Task prompt: Carry none of the pictures over; write out the complete data exactly.

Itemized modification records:
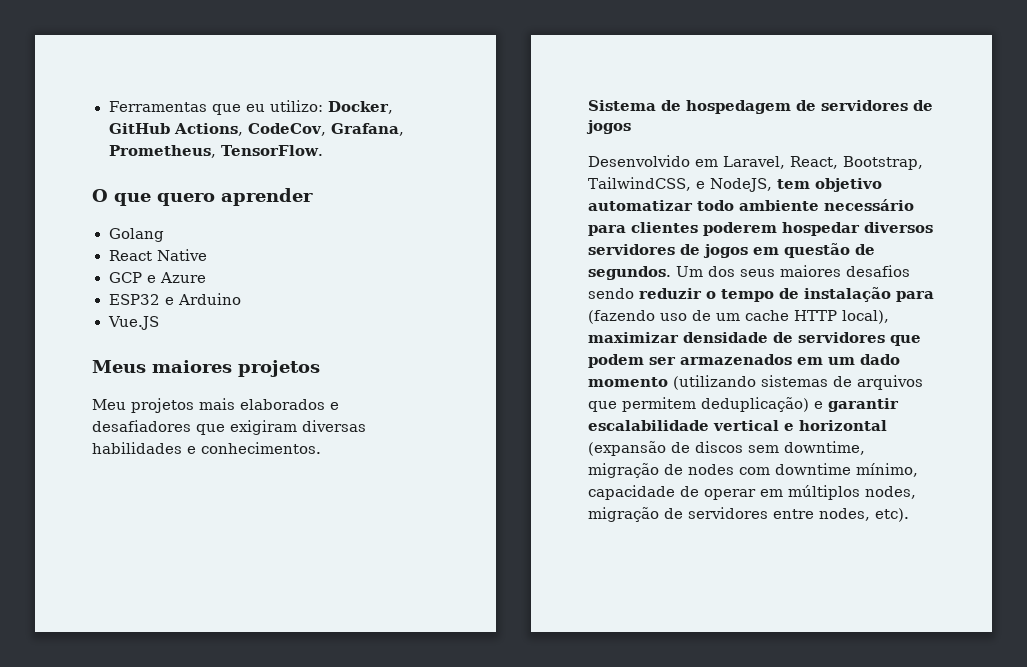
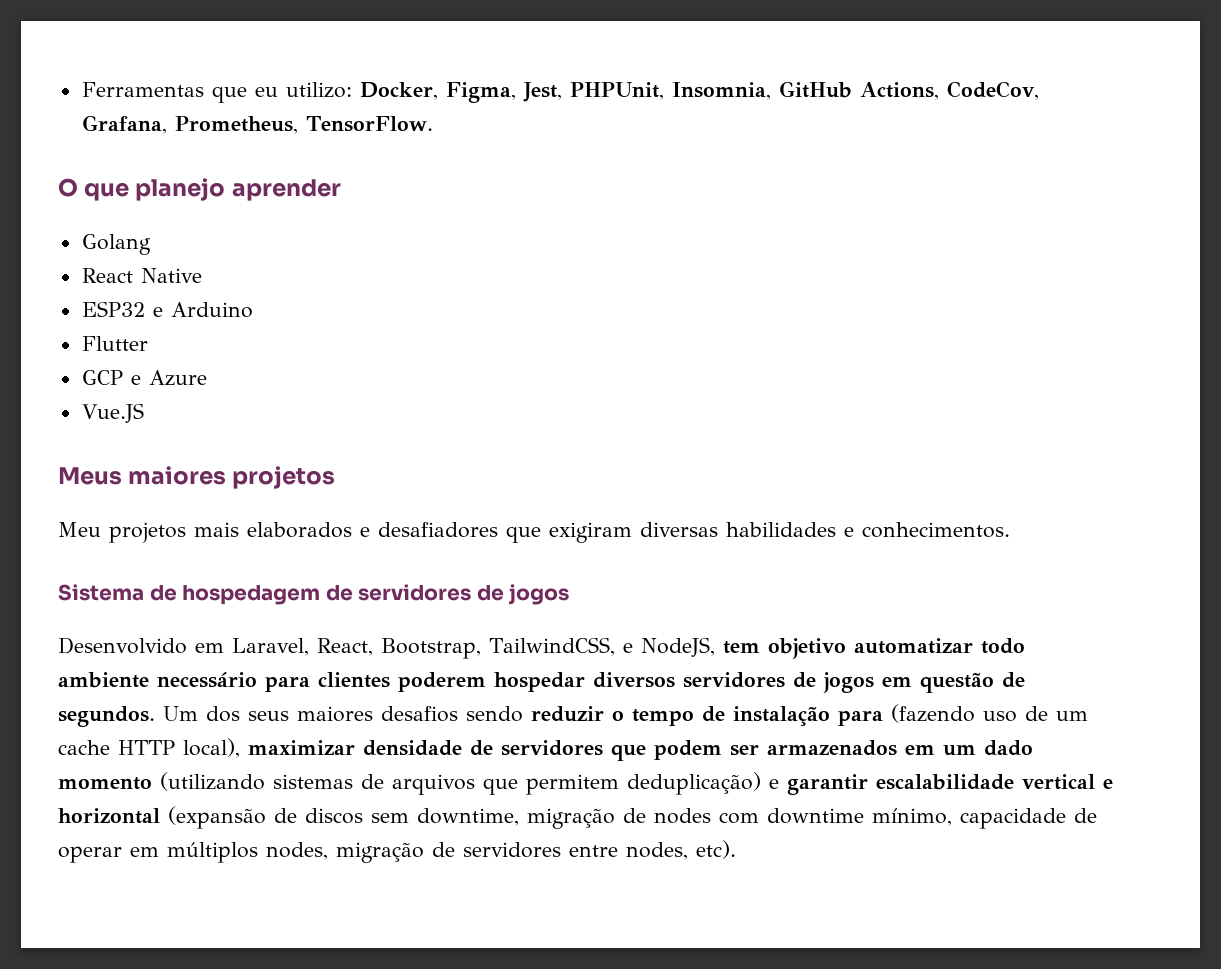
(393, 107) none -> [445,82,771,103] Figma, Jest, PHPUnit, Insomnia,
[157,193,215,206] quero -> [135,178,226,201] planejo
(207, 255) none -> [81,301,253,318] [81,336,148,351] // ESP32 e Arduino // Flutter
[108,293,241,305] // ESP32 e Arduino -> (207, 378) none

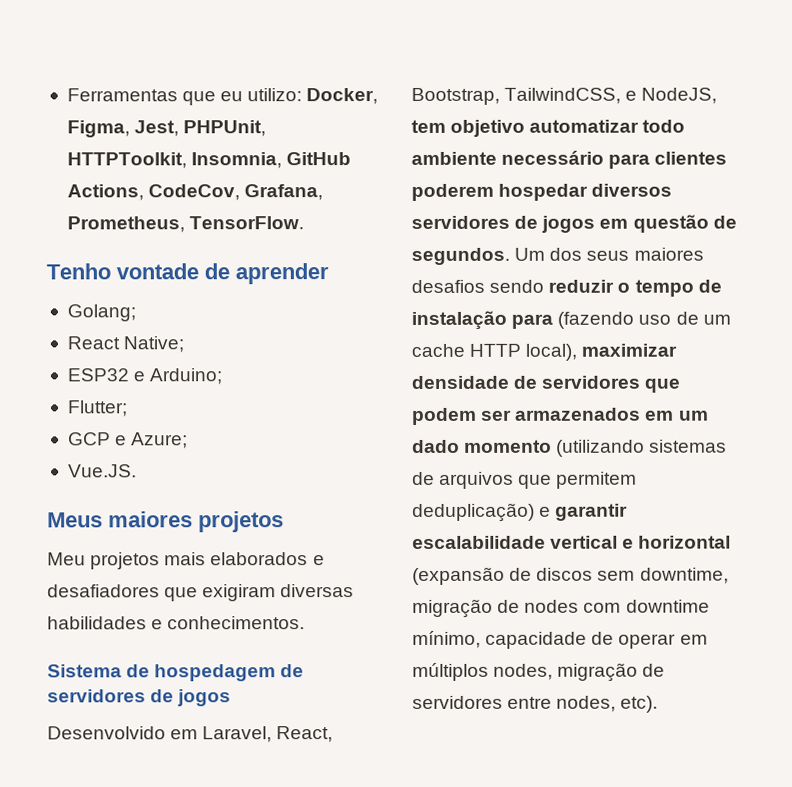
(664, 91) none -> [66,152,187,169] HTTPToolkit,
[58,178,226,201] O que planejo -> [46,263,230,280] Tenho vontade de
[81,234,151,255] Golang -> [66,304,136,322] Golang;
[140,268,202,283] Native -> [123,336,185,353] Native;
[170,302,253,318] [81,336,148,351] Arduino // Flutter -> [149,368,223,385] [67,400,128,417] Arduino; // Flutter;
[148,370,207,386] [81,403,144,423] Azure // Vue.JS -> [131,432,189,449] [67,464,137,478] Azure; // Vue.JS.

Answer section:
(393, 107) none -> [445,82,771,103] Figma, Jest, PHPUnit, Insomnia,
[157,193,215,206] quero -> [135,178,226,201] planejo
(207, 255) none -> [81,301,253,318] [81,336,148,351] // ESP32 e Arduino // Flutter
[108,293,241,305] // ESP32 e Arduino -> (207, 378) none

(664, 91) none -> [66,152,187,169] HTTPToolkit,
[58,178,226,201] O que planejo -> [46,263,230,280] Tenho vontade de
[81,234,151,255] Golang -> [66,304,136,322] Golang;
[140,268,202,283] Native -> [123,336,185,353] Native;
[170,302,253,318] [81,336,148,351] Arduino // Flutter -> [149,368,223,385] [67,400,128,417] Arduino; // Flutter;
[148,370,207,386] [81,403,144,423] Azure // Vue.JS -> [131,432,189,449] [67,464,137,478] Azure; // Vue.JS.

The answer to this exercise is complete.